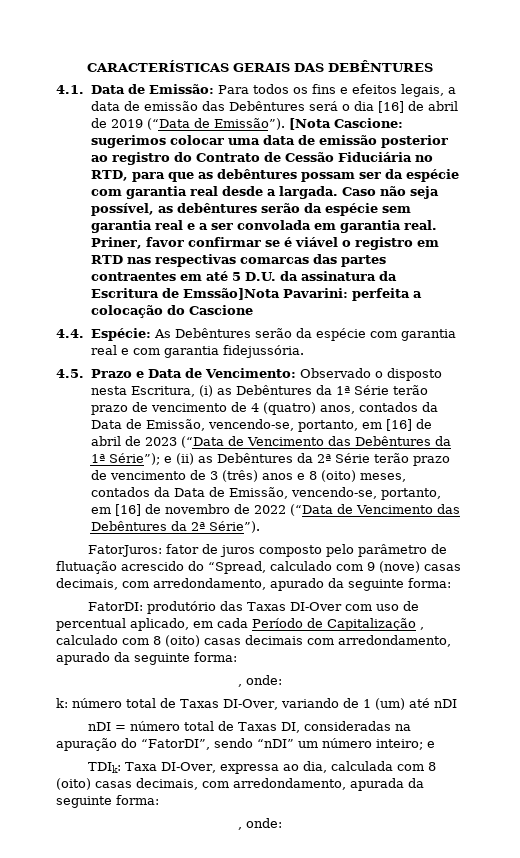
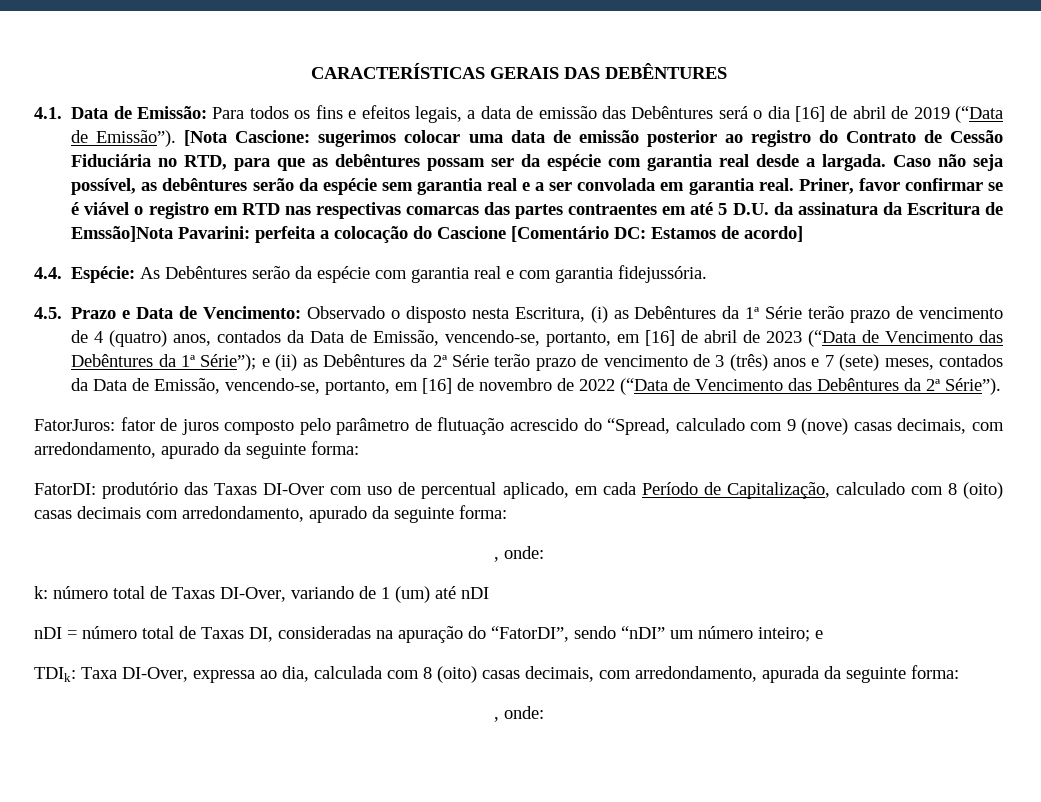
- Priner, favor confirmar se é viável o registro em RTD nas respectivas comarcas das partes contraentes em até 5 D.U. da assinatura da Escritura de Emssão]Nota Pavarini: perfeita a colocação do Cascione
+ Priner, favor confirmar se é viável o registro em RTD nas respectivas comarcas das partes contraentes em até 5 D.U. da assinatura da Escritura de Emssão]Nota Pavarini: perfeita a colocação do Cascione [Comentário DC: Estamos de acordo]
- e (ii) as Debêntures da 2ª Série terão prazo de vencimento de 3 (três) anos e 8 (oito) meses, contados da Data de Emissão, vencendo-se, portanto, em [16] de novembro de 2022 (“Data de Vencimento das Debêntures da 2ª Série”).
+ e (ii) as Debêntures da 2ª Série terão prazo de vencimento de 3 (três) anos e 7 (sete) meses, contados da Data de Emissão, vencendo-se, portanto, em [16] de novembro de 2022 (“Data de Vencimento das Debêntures da 2ª Série”).
- FatorDI: produtório das Taxas DI-Over com uso de percentual aplicado, em cada Período de Capitalização , calculado com 8 (oito) casas decimais com arredondamento, apurado da seguinte forma:
+ FatorDI: produtório das Taxas DI-Over com uso de percentual aplicado, em cada Período de Capitalização, calculado com 8 (oito) casas decimais com arredondamento, apurado da seguinte forma:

--

Please state only the number of lines above that hold the string "Emissão".

2